L’OMS sta cercando di accelerare questi tutti processi, avendo recentemente definito gli ausili “il quarto pilastro delle strategie per la salute”, a pari importanza con farmaci, vaccini e dispositivi medici. Tanti ausili sono ancora sconosciuti a gran parte della popolazione, e magari sono reperibili solo presso piccole aziende specializzate, in qualche angolo del mondo. Fortunatamente, in molti Paesi ci vengono in aiuto dei Portali Internet specializzati, e a livello internazionale la rete informativa che hai citato, la rete EASTIN, che è un gran bel esempio di collaborazione internazionale in questo settore, con una trentina di Paesi coinvolti.

STEFANO

Bene. Ricapitoliamo quanto detto fin qui in quattro concetti:

Primo: La disabilità è una situazione, non una caratteristica intrinseca della persona: una situazione che si crea quando un mio limite incontra una barriera creata dalla società;

Secondo: Good design enables, bad design disables”: una buona progettazione (e il design universale è “buona progettazione”) produce abilità, una cattiva progettazione produce disabilità;

Terzo: L’accessibilità, quando è ben realizzata, migliora la qualità dell’ambiente per tutti: l’accessibilità è funzionalità, sostenibilità, bellezza, relazionalità;

Quarto: Le tecnologie assistive (ausili) sono fondamentali per sostenere l’autonomia: chiunque ne abbia bisogno deve avere la possibilità di conoscerle ed averle.

RENZO

Veniamo alle conclusioni. L’accessibilità non è solo una questione tecnica: è un linguaggio con cui l’ambiente mi dice “tu sei incluso, tu sei escluso”. È una sfida culturale interdisciplinare che coinvolge tante responsabilità: la politica, le organizzazioni della società civile, i servizi sociali e sanitari, l’industria, il turismo, l’educazione, l’arte, la comunicazione ecc… In questo quadro, a noi tecnici (architetti, ingegneri, designer, sviluppatori informatici, web designer ecc.…) è affidata una particolare responsabilità. Noi abbiamo il potere di costruire nuove barriere. Questo avverrà inevitabilmente se progettiamo un edificio o un oggetto o un dispositivo in modo tradizionale e pensiamo dopo a come renderlo accessibile.

STEFANO

Ad esempio: progettiamo ex novo una scuola con una scalinata sull’entrata principale, e poi facciamo un ingresso a parte “per disabili” creando così una separazione che non esiste in natura e che l’etica sociale non vuole.

RENZO

Abbiamo però anche il potere opposto, ossia quello di creare accessibilità. Questo avviene se la inseriamo tra i requisiti iniziali del progetto, a pari grado con la sicurezza, la funzionalità, la sostenibilità energetica, l’estetica ecc. Certamente la legislazione, gli standard e la normativa tecnica sono di grandissimo aiuto.
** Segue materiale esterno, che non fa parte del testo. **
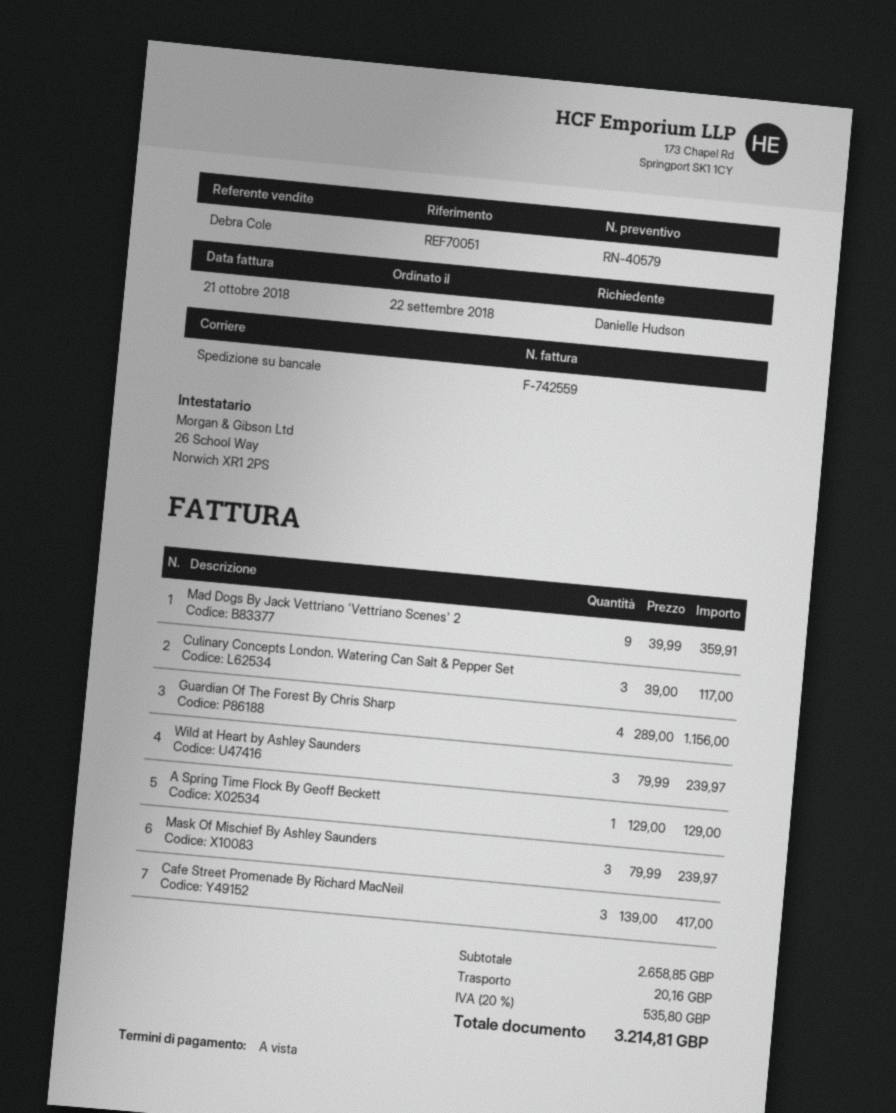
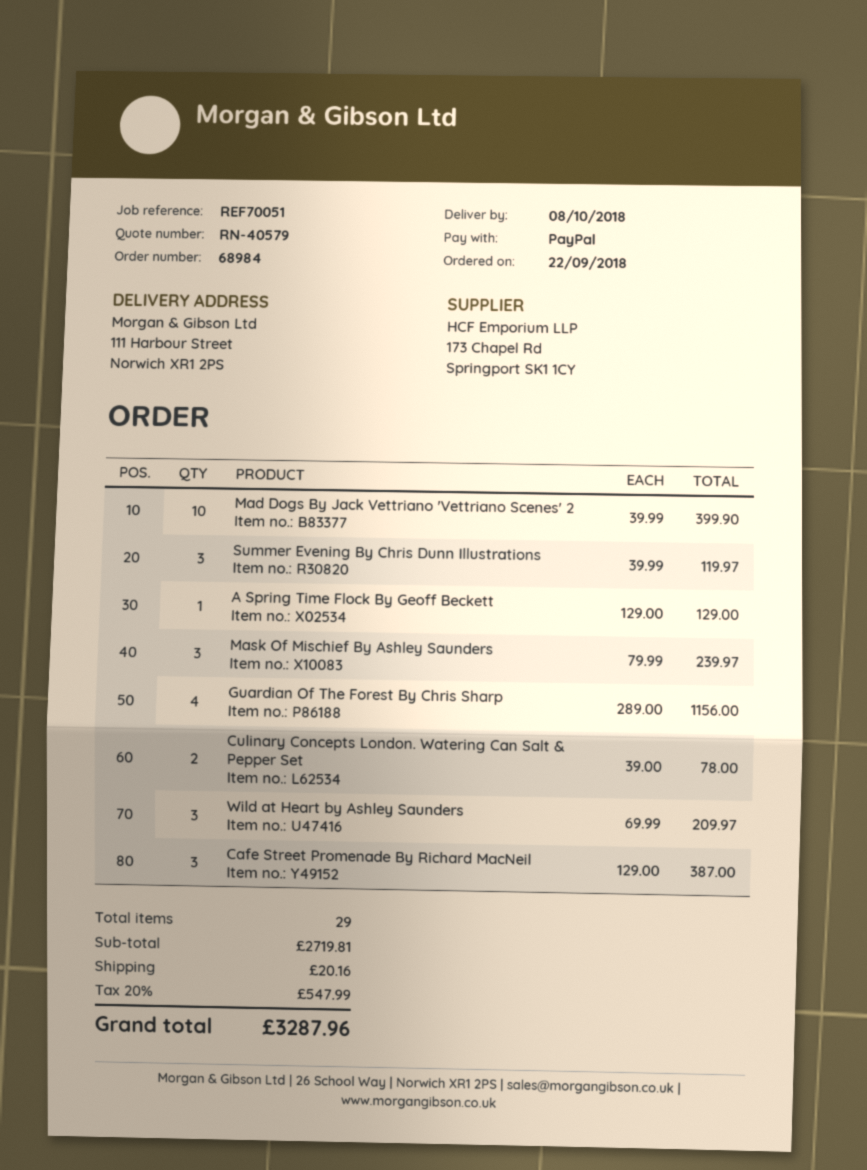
Mad Dogs By Jack Vettriano 'Vettriano Scenes' 2: 9 x 39.99 = 359.91 -> 10 x 39.99 = 399.90
Culinary Concepts London. Watering Can Salt & Pepper Set: 3 x 39.00 = 117.00 -> 2 x 39.00 = 78.00
Wild at Heart by Ashley Saunders: 3 x 79.99 = 239.97 -> 3 x 69.99 = 209.97
Cafe Street Promenade By Richard MacNeil: 3 x 139.00 = 417.00 -> 3 x 129.00 = 387.00
Summer Evening By Chris Dunn Illustrations: none -> 3 x 39.99 = 119.97
subtotal: 2658.85 -> 2719.81
tax: 20% = 535.80 -> 20% = 547.99
total: 3214.81 -> 3287.96

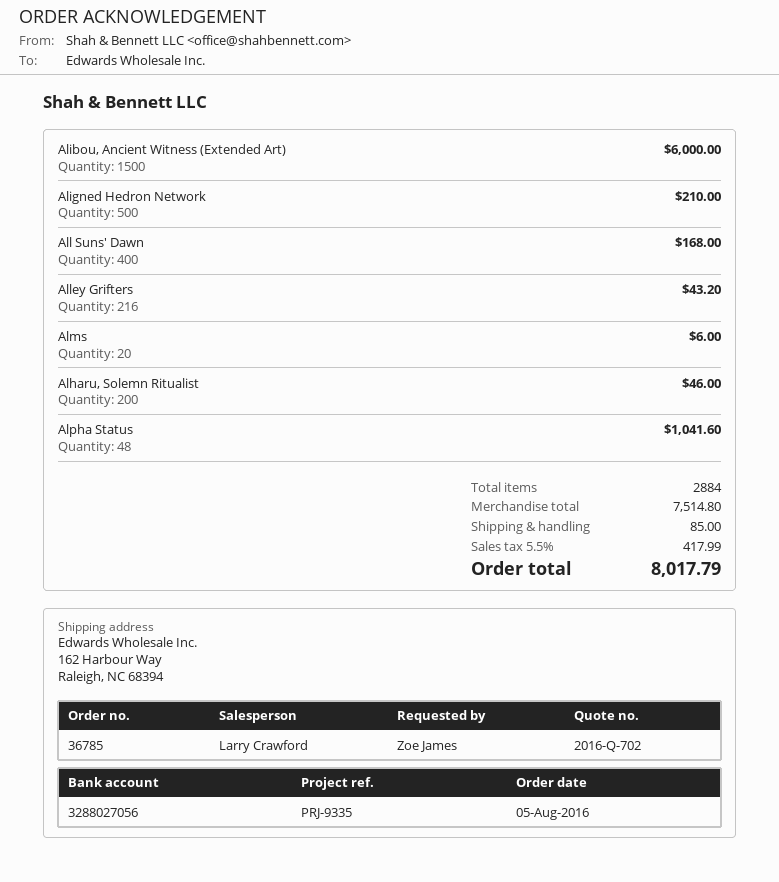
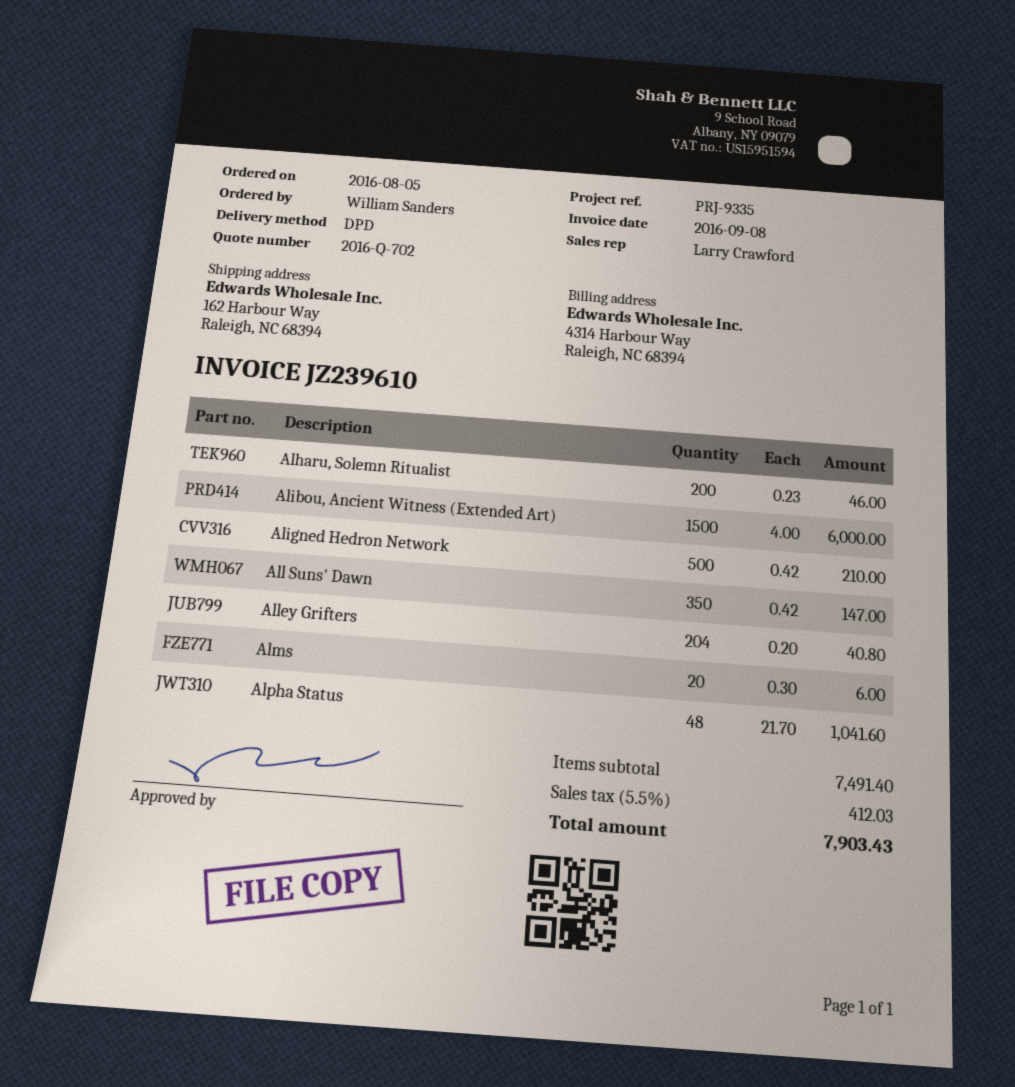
ordered by: Zoe James -> William Sanders
All Suns' Dawn: 400 for 168.00 -> 350 for 147.00
Alley Grifters: 216 for 43.20 -> 204 for 40.80
subtotal: 7514.80 -> 7491.40
shipping: 85.00 -> none
tax: 5.5% = 417.99 -> 5.5% = 412.03
total: 8017.79 -> 7903.43

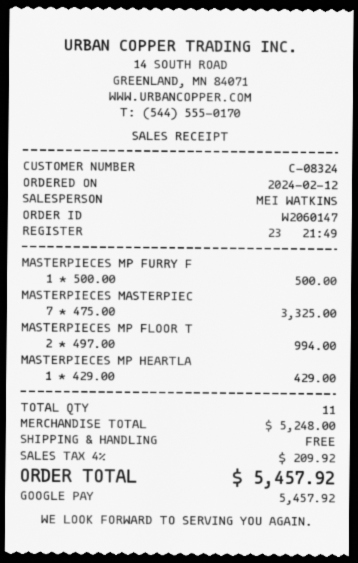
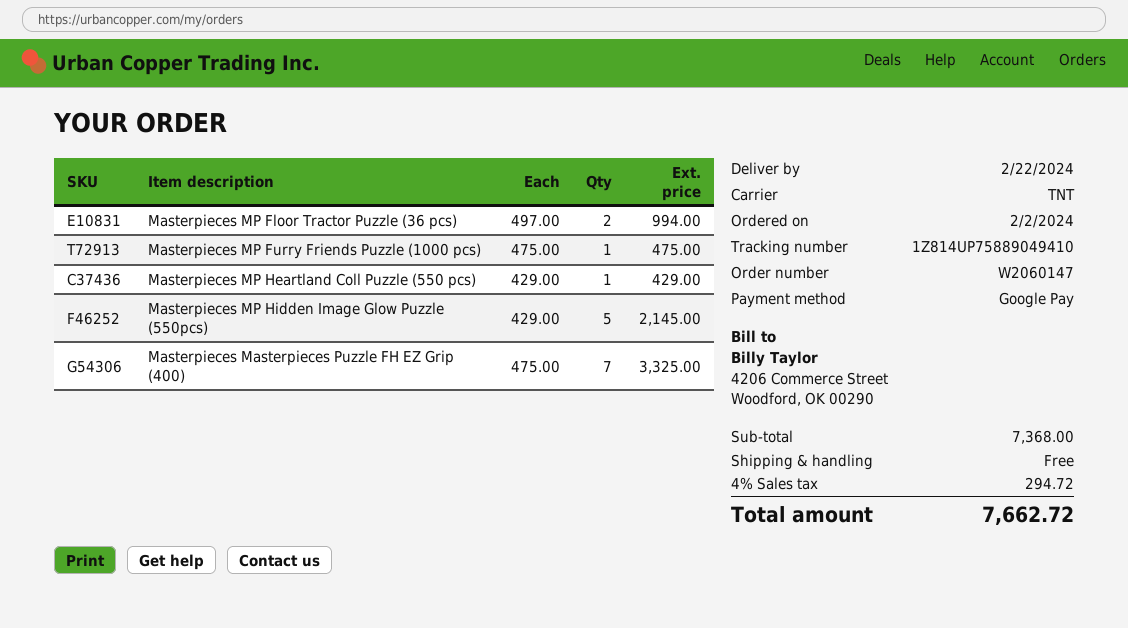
order date: 2024-02-12 -> 2024-02-02
MASTERPIECES MP FURRY F: 1 x 500.00 = 500.00 -> 1 x 475.00 = 475.00
Masterpieces MP Hidden Image Glow Puzzle (550pcs): none -> 5 x 429.00 = 2145.00
subtotal: 5248.00 -> 7368.00
tax: 4% = 209.92 -> 4% = 294.72
total: 5457.92 -> 7662.72

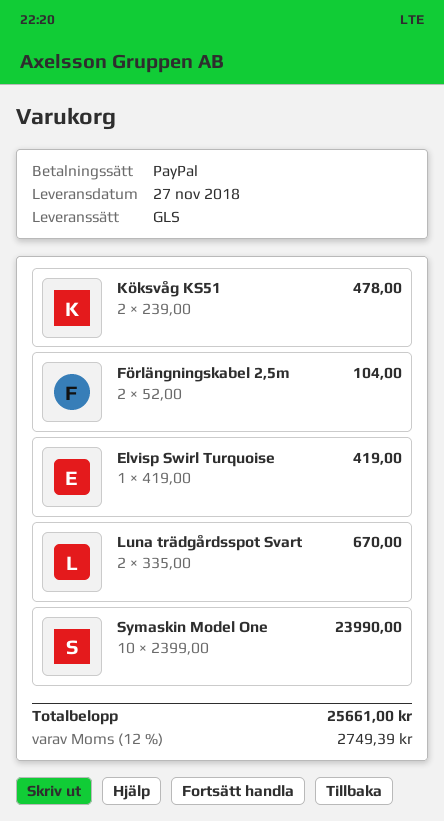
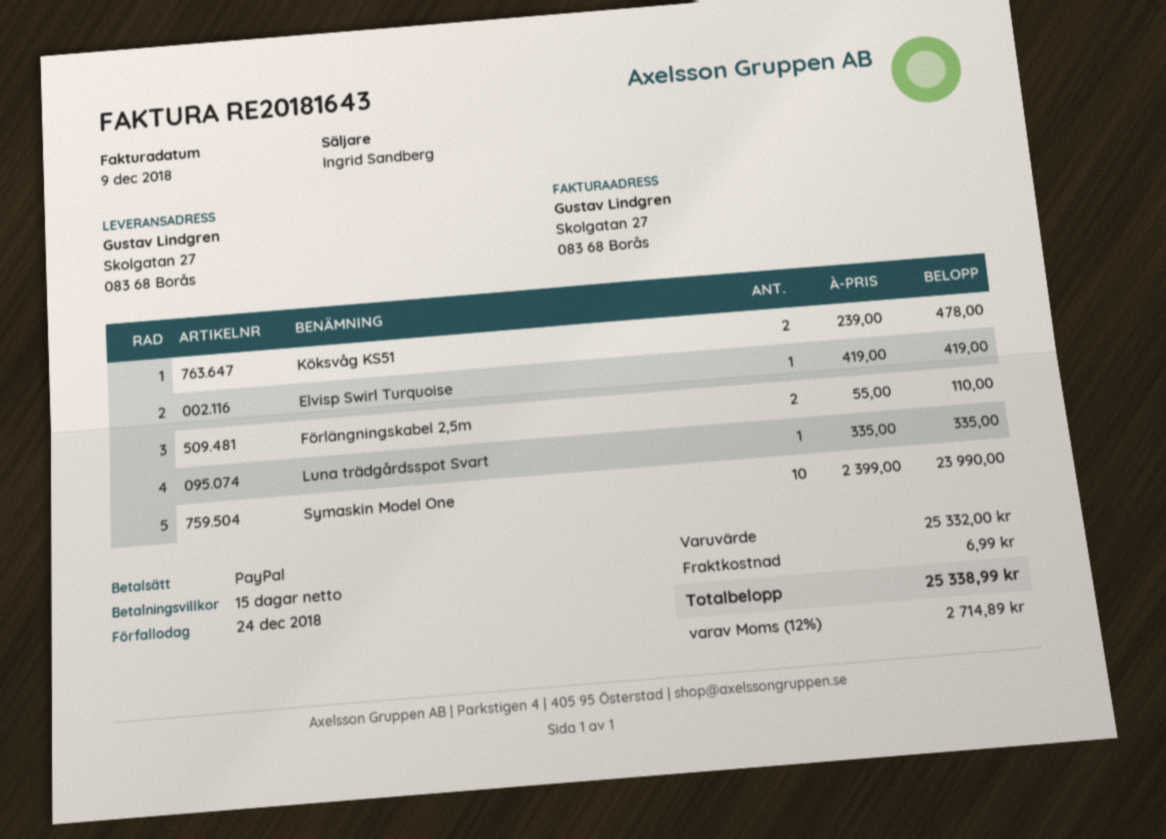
Förlängningskabel 2,5m: 2 x 52.00 = 104.00 -> 2 x 55.00 = 110.00
Luna trädgårdsspot Svart: 2 x 335.00 = 670.00 -> 1 x 335.00 = 335.00
shipping: none -> 6.99
tax: 12% = 2749.39 -> 12% = 2714.89
total: 25661.00 -> 25338.99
Tanti stati, compreso il nostro, hanno ottime leggi. Ma la normativa da sola non basta, serve solo a stabilire dei punti comuni. Per risolvere i complessi problemi progettuali, per fare “good design”, non basta essere semplici esecutori di norma. Occorre mobilitare tutta la competenza, la creatività e la capacità d’innovazione che le arti dell’architettura, dell’ingegneria e del design sono capaci di esprimere: a condizione di essere sempre in attento ascolto delle esigenze delle persone, in continua ricerca di soluzioni sempre più efficaci, in continua rivalutazione del nostro modo di operare.

STEFANO

Dunque, l’idea di un ambiente accessibile – di un mondo ove nessuno, indipendentemente dalla propria condizione fisica o cognitiva, incontri più barriere architettoniche o tecnologiche o sociali che possano condizionare la sua mobilità, limitare le sue relazioni, impedirgli la sua piena realizzazione come persona e come cittadino – non può più essere confinata nell’utopia.

RENZO

Oggi con i mezzi e le conoscenze che abbiamo, questo sogno deve diventare realtà: è un prerequisito per la realizzazione di una società inclusiva, è parte di quell’ecologia integrale che vogliamo perseguire.